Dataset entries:
______________________________

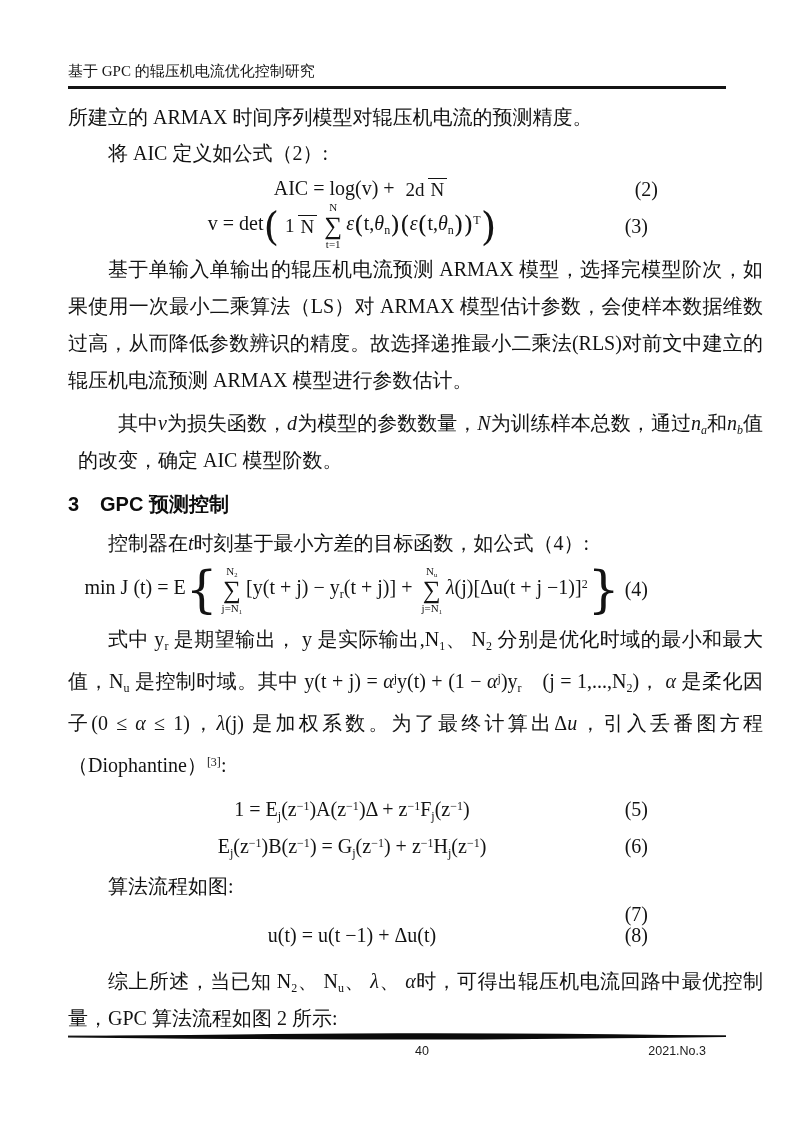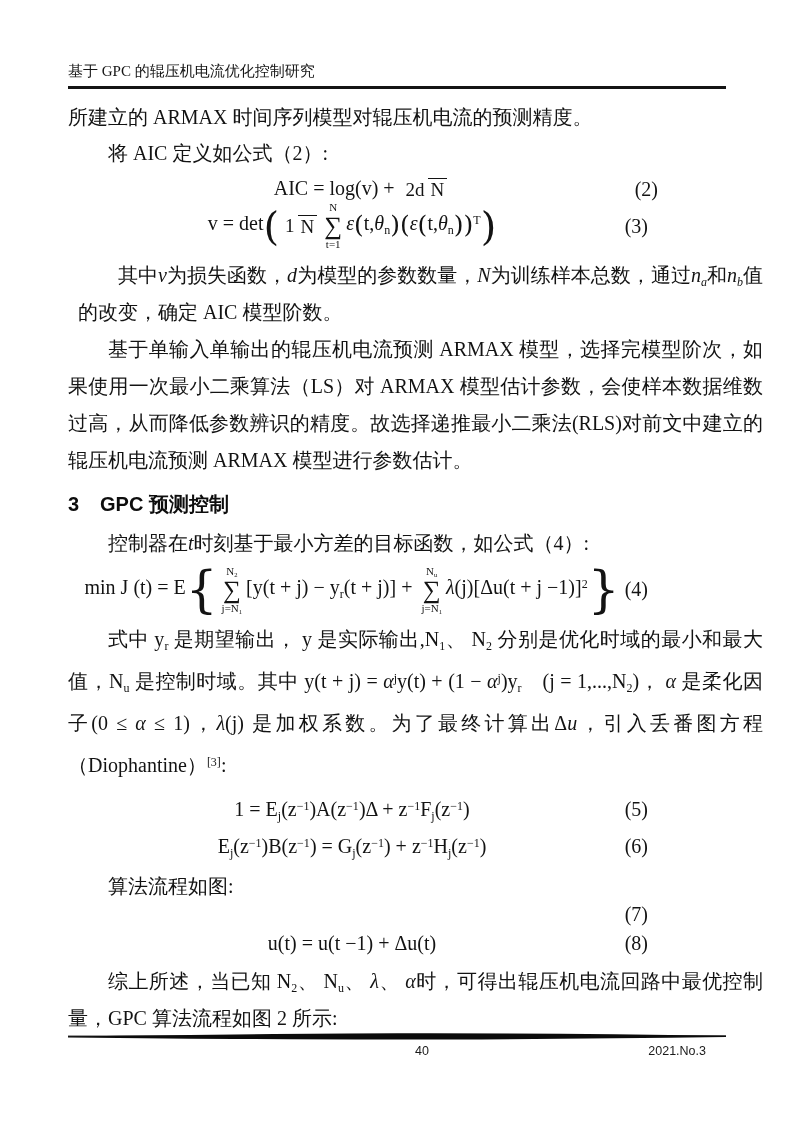--- a/index.html
+++ b/index.html
@@ -130,22 +130,22 @@
             <span class="num">1</span>
             <span class="den">N</span>
           </span><span class="sum">
             <span class="lim">N</span>
             <span class="sigma">∑</span>
             <span class="lim">t=1</span>
           </span><i>ε</i><span class="mid">(</span>t,<i>θ</i><sub>n</sub><span class="mid">)</span><span class="mid">(</span><i>ε</i><span class="mid">(</span>t,<i>θ</i><sub>n</sub><span class="mid">)</span><span class="mid">)</span><sup>T</sup><span class="bigp">)</span></span>
       <span class="formula-num">(3)</span>
     </div>
 
+    <p class="body-text lh37 indent">基于单输入单输出的辊压机电流预测 ARMAX 模型，选择完模型阶次，如果使用一次最小二乘算法（LS）对 ARMAX 模型估计参数，会使样本数据维数过高，从而降低参数辨识的精度。故选择递推最小二乘法(RLS)对前文中建立的辊压机电流预测 ARMAX 模型进行参数估计。</p>
     <p class="body-text lh37 indent mt6">其中<i>v</i>为损失函数，<i>d</i>为模型的参数数量，<i>N</i>为训练样本总数，通过<i>n<sub>a</sub></i>和<i>n<sub>b</sub></i>值的改变，确定 AIC 模型阶数。</p>
-    <p class="body-text lh37 indent">基于单输入单输出的辊压机电流预测 ARMAX 模型，选择完模型阶次，如果使用一次最小二乘算法（LS）对 ARMAX 模型估计参数，会使样本数据维数过高，从而降低参数辨识的精度。故选择递推最小二乘法(RLS)对前文中建立的辊压机电流预测 ARMAX 模型进行参数估计。</p>
 
     <div class="section-heading">
       <span class="sec-num">3</span>
       <span>GPC 预测控制</span>
     </div>
 
     <p class="body-text indent mt8">控制器在<i>t</i>时刻基于最小方差的目标函数，如公式（4）:</p>
 
     <div class="formula-row mt4">
       <span>min J (t) = E<span class="bigb">{</span><span class="sum">
@@ -169,26 +169,26 @@
     <div class="formula-row" style="margin-top:14px;">
       <span>E<sub>j</sub>(z<sup>−1</sup>)B(z<sup>−1</sup>) = G<sub>j</sub>(z<sup>−1</sup>) + z<sup>−1</sup>H<sub>j</sub>(z<sup>−1</sup>)</span>
       <span class="formula-num">(6)</span>
     </div>
 
     <p class="body-text indent" style="margin-top:10px;">算法流程如图:</p>
 
     <div class="formula-row" style="margin-top:10px;">
       <span class="formula-num">(7)</span>
     </div>
-    <div class="formula-row" style="margin-top:18px;">
+    <div class="formula-row" style="margin-top:10px;">
       <span>u(t) = u(t −1) + Δu(t)</span>
       <span class="formula-num">(8)</span>
     </div>
 
-    <p class="body-text lh37 indent" style="margin-top:8px;">综上所述，当已知 N<sub>2</sub>、 N<sub>u</sub>、 <i>λ</i>、 <i>α</i>时，可得出辊压机电流回路中最优控制量，GPC 算法流程如图 2 所示:</p>
+    <p class="body-text lh37 indent" style="margin-top:16px;">综上所述，当已知 N<sub>2</sub>、 N<sub>u</sub>、 <i>λ</i>、 <i>α</i>时，可得出辊压机电流回路中最优控制量，GPC 算法流程如图 2 所示:</p>
   </div>
 
   <div class="footer">
     <svg class="footer-rule" width="658" height="9" viewBox="0 0 658 9">
       <rect x="0" y="3.6" width="658" height="1.3" fill="#101010"></rect>
       <path d="M0,4.4 Q200,1.6 330,1.3 Q480,1.0 658,3.6 L658,5.0 Q480,7.4 330,7.5 Q200,7.6 0,5.4 Z" fill="#0b0b0b"></path>
     </svg>
     <div class="footer-text">
       <span class="page-number">40</span>
       <span class="journal-issue">2021.No.3</span>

______________________________

● PROBLEM
When you copy the data above, keep each line exact and omit the pictures.

● RESULT FOR THIS EXERCISE
--- a/index.html
+++ b/index.html
@@ -130,22 +130,22 @@
             <span class="num">1</span>
             <span class="den">N</span>
           </span><span class="sum">
             <span class="lim">N</span>
             <span class="sigma">∑</span>
             <span class="lim">t=1</span>
           </span><i>ε</i><span class="mid">(</span>t,<i>θ</i><sub>n</sub><span class="mid">)</span><span class="mid">(</span><i>ε</i><span class="mid">(</span>t,<i>θ</i><sub>n</sub><span class="mid">)</span><span class="mid">)</span><sup>T</sup><span class="bigp">)</span></span>
       <span class="formula-num">(3)</span>
     </div>
 
+    <p class="body-text lh37 indent">基于单输入单输出的辊压机电流预测 ARMAX 模型，选择完模型阶次，如果使用一次最小二乘算法（LS）对 ARMAX 模型估计参数，会使样本数据维数过高，从而降低参数辨识的精度。故选择递推最小二乘法(RLS)对前文中建立的辊压机电流预测 ARMAX 模型进行参数估计。</p>
     <p class="body-text lh37 indent mt6">其中<i>v</i>为损失函数，<i>d</i>为模型的参数数量，<i>N</i>为训练样本总数，通过<i>n<sub>a</sub></i>和<i>n<sub>b</sub></i>值的改变，确定 AIC 模型阶数。</p>
-    <p class="body-text lh37 indent">基于单输入单输出的辊压机电流预测 ARMAX 模型，选择完模型阶次，如果使用一次最小二乘算法（LS）对 ARMAX 模型估计参数，会使样本数据维数过高，从而降低参数辨识的精度。故选择递推最小二乘法(RLS)对前文中建立的辊压机电流预测 ARMAX 模型进行参数估计。</p>
 
     <div class="section-heading">
       <span class="sec-num">3</span>
       <span>GPC 预测控制</span>
     </div>
 
     <p class="body-text indent mt8">控制器在<i>t</i>时刻基于最小方差的目标函数，如公式（4）:</p>
 
     <div class="formula-row mt4">
       <span>min J (t) = E<span class="bigb">{</span><span class="sum">
@@ -169,26 +169,26 @@
     <div class="formula-row" style="margin-top:14px;">
       <span>E<sub>j</sub>(z<sup>−1</sup>)B(z<sup>−1</sup>) = G<sub>j</sub>(z<sup>−1</sup>) + z<sup>−1</sup>H<sub>j</sub>(z<sup>−1</sup>)</span>
       <span class="formula-num">(6)</span>
     </div>
 
     <p class="body-text indent" style="margin-top:10px;">算法流程如图:</p>
 
     <div class="formula-row" style="margin-top:10px;">
       <span class="formula-num">(7)</span>
     </div>
-    <div class="formula-row" style="margin-top:18px;">
+    <div class="formula-row" style="margin-top:10px;">
       <span>u(t) = u(t −1) + Δu(t)</span>
       <span class="formula-num">(8)</span>
     </div>
 
-    <p class="body-text lh37 indent" style="margin-top:8px;">综上所述，当已知 N<sub>2</sub>、 N<sub>u</sub>、 <i>λ</i>、 <i>α</i>时，可得出辊压机电流回路中最优控制量，GPC 算法流程如图 2 所示:</p>
+    <p class="body-text lh37 indent" style="margin-top:16px;">综上所述，当已知 N<sub>2</sub>、 N<sub>u</sub>、 <i>λ</i>、 <i>α</i>时，可得出辊压机电流回路中最优控制量，GPC 算法流程如图 2 所示:</p>
   </div>
 
   <div class="footer">
     <svg class="footer-rule" width="658" height="9" viewBox="0 0 658 9">
       <rect x="0" y="3.6" width="658" height="1.3" fill="#101010"></rect>
       <path d="M0,4.4 Q200,1.6 330,1.3 Q480,1.0 658,3.6 L658,5.0 Q480,7.4 330,7.5 Q200,7.6 0,5.4 Z" fill="#0b0b0b"></path>
     </svg>
     <div class="footer-text">
       <span class="page-number">40</span>
       <span class="journal-issue">2021.No.3</span>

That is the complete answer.